Keep each line of the material that includes "spacing", and leave out the rest.

• • • •

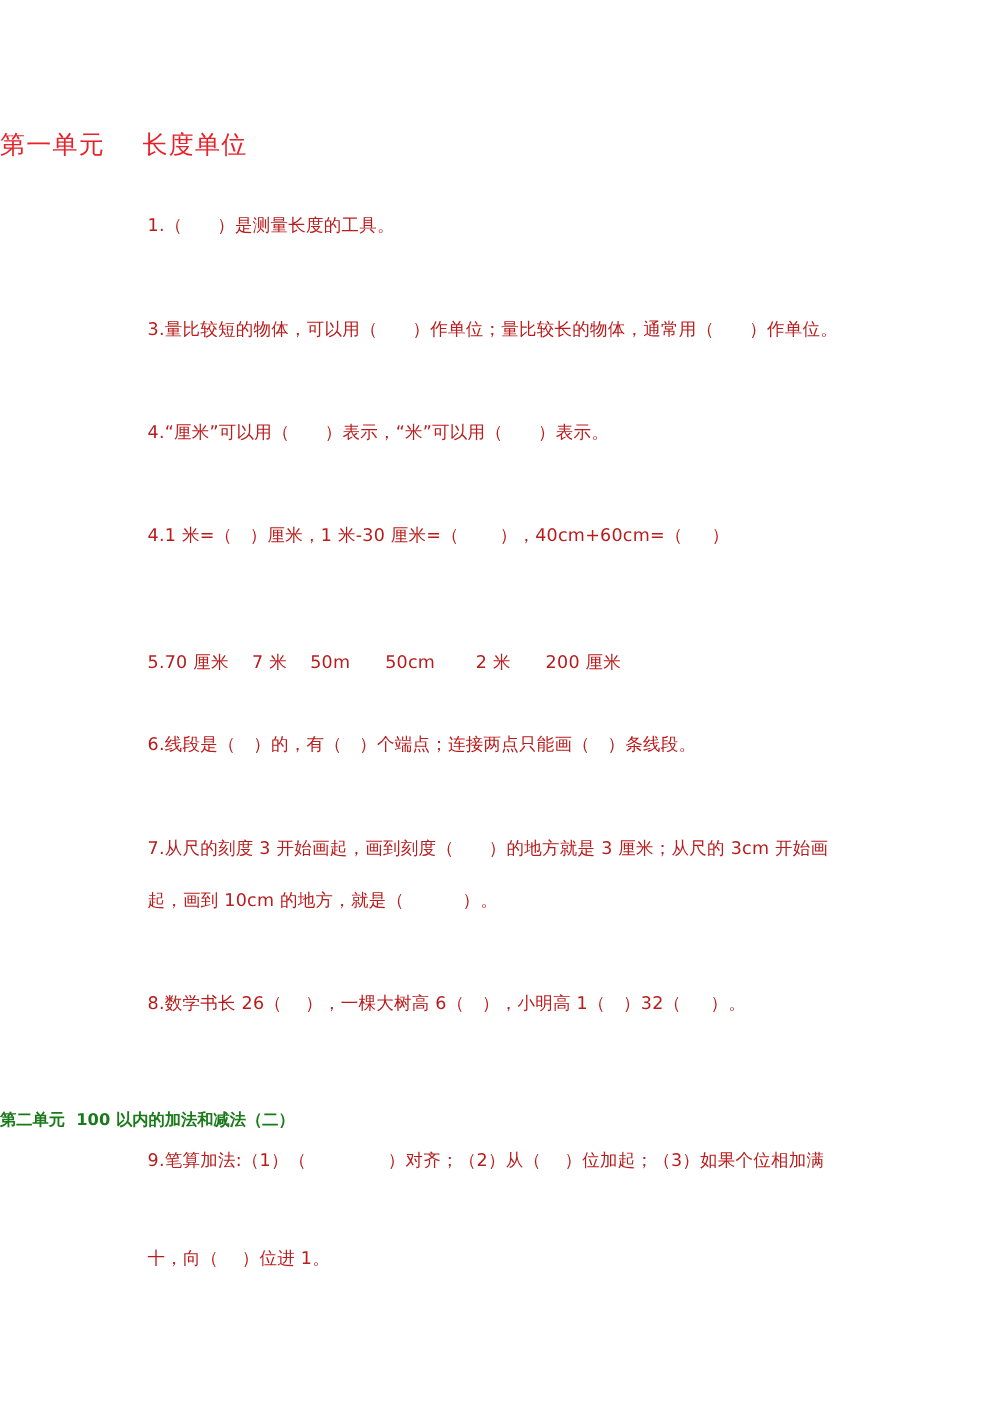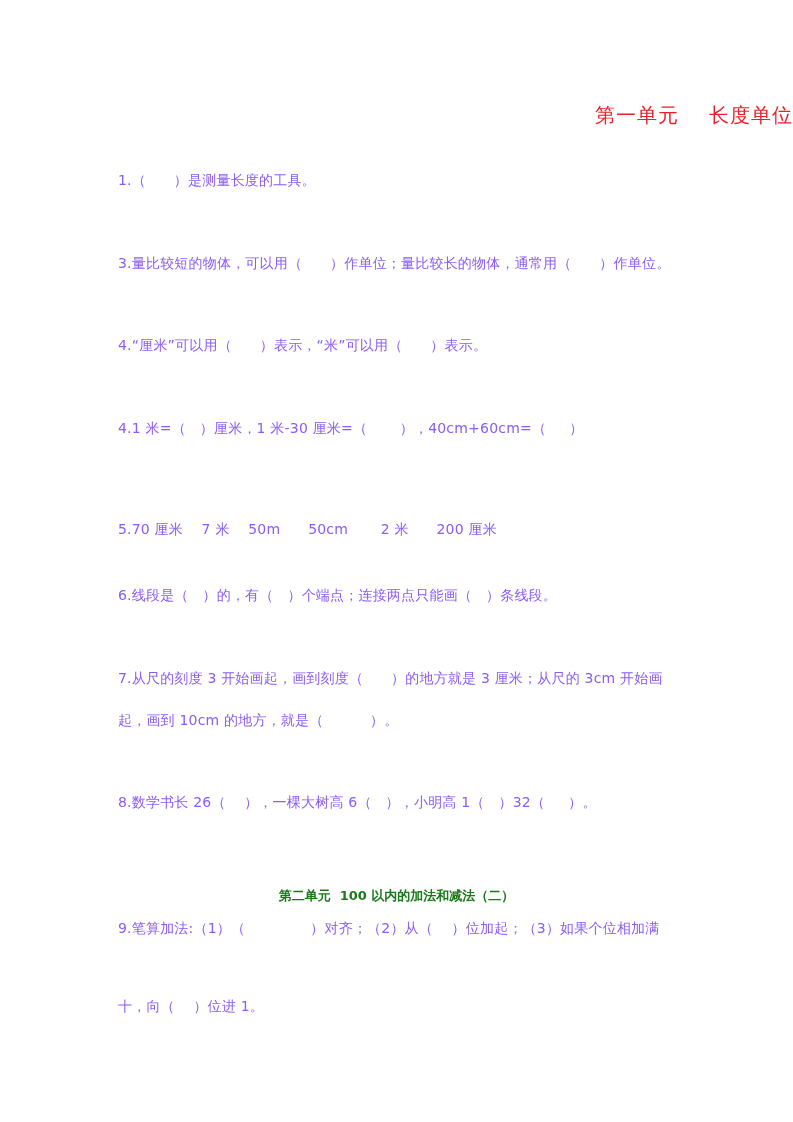--- a/index.html
+++ b/index.html
@@ -5,7 +5,7 @@
   html, body { margin: 0; padding: 0; background: #ffffff; }
   body { width: 793px; height: 1122px; position: relative; overflow: hidden;
          font-family: "DejaVu Sans", "Liberation Sans", sans-serif; color: #333333; }
-  .title { position: absolute; top: 102px; left: 0; width: 793px; text-align: right;
+  .title { position: absolute; top: 102px; left: 0; width: 793px; text-align: left;
            font-family: "DejaVu Serif", "Liberation Serif", serif; font-size: 20px; color: #e8202a; letter-spacing: 1px; }
   .title .gap { display: inline-block; width: 30px; }
   .line { position: absolute; left: 118px; font-size: 14px; white-space: pre; color: #8b5cf6; letter-spacing: 0.2px; }

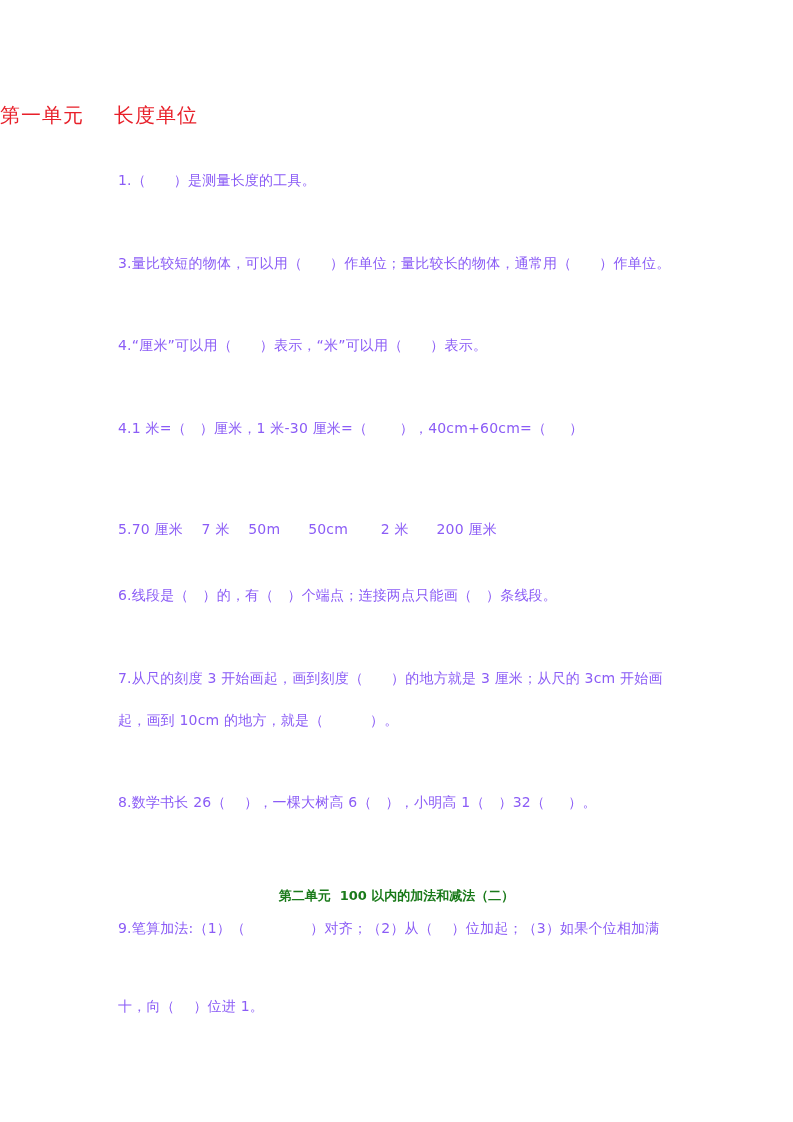--- a/index.html
+++ b/index.html
@@ -8,7 +8,7 @@
   .title { position: absolute; top: 102px; left: 0; width: 793px; text-align: left;
            font-family: "DejaVu Serif", "Liberation Serif", serif; font-size: 20px; color: #e8202a; letter-spacing: 1px; }
   .title .gap { display: inline-block; width: 30px; }
-  .line { position: absolute; left: 118px; font-size: 14px; white-space: pre; color: #8b5cf6; letter-spacing: 0.2px; }
+  .line { position: absolute; left: 118px; font-size: 14px; white-space: pre; color: #b91c1c; letter-spacing: 0.2px; }
   .section2 { position: absolute; top: 887px; left: 0; width: 793px; text-align: center;
               font-size: 13px; font-weight: bold; color: #1a7a1a; white-space: pre; }
 </style>

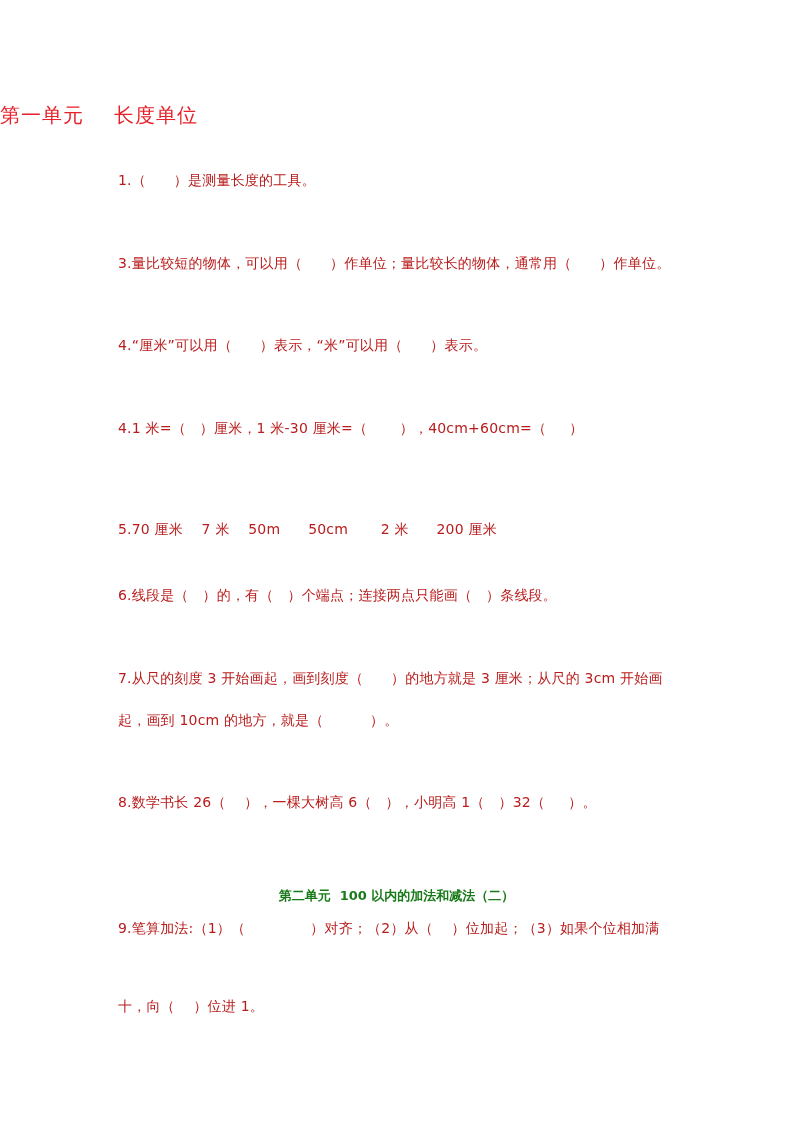--- a/index.html
+++ b/index.html
@@ -9,7 +9,7 @@
            font-family: "DejaVu Serif", "Liberation Serif", serif; font-size: 20px; color: #e8202a; letter-spacing: 1px; }
   .title .gap { display: inline-block; width: 30px; }
   .line { position: absolute; left: 118px; font-size: 14px; white-space: pre; color: #b91c1c; letter-spacing: 0.2px; }
-  .section2 { position: absolute; top: 887px; left: 0; width: 793px; text-align: center;
+  .section2 { position: absolute; top: 887px; left: 0; width: 793px; 
               font-size: 13px; font-weight: bold; color: #1a7a1a; white-space: pre; }
 </style>
 </head>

• • • •

WRITTEN RESPONSE >>
            font-family: "DejaVu Serif", "Liberation Serif", serif; font-size: 20px; color: #e8202a; letter-spacing: 1px; }
   .line { position: absolute; left: 118px; font-size: 14px; white-space: pre; color: #8b5cf6; letter-spacing: 0.2px; }
            font-family: "DejaVu Serif", "Liberation Serif", serif; font-size: 20px; color: #e8202a; letter-spacing: 1px; }
-  .line { position: absolute; left: 118px; font-size: 14px; white-space: pre; color: #8b5cf6; letter-spacing: 0.2px; }
+  .line { position: absolute; left: 118px; font-size: 14px; white-space: pre; color: #b91c1c; letter-spacing: 0.2px; }
            font-family: "DejaVu Serif", "Liberation Serif", serif; font-size: 20px; color: #e8202a; letter-spacing: 1px; }
   .line { position: absolute; left: 118px; font-size: 14px; white-space: pre; color: #b91c1c; letter-spacing: 0.2px; }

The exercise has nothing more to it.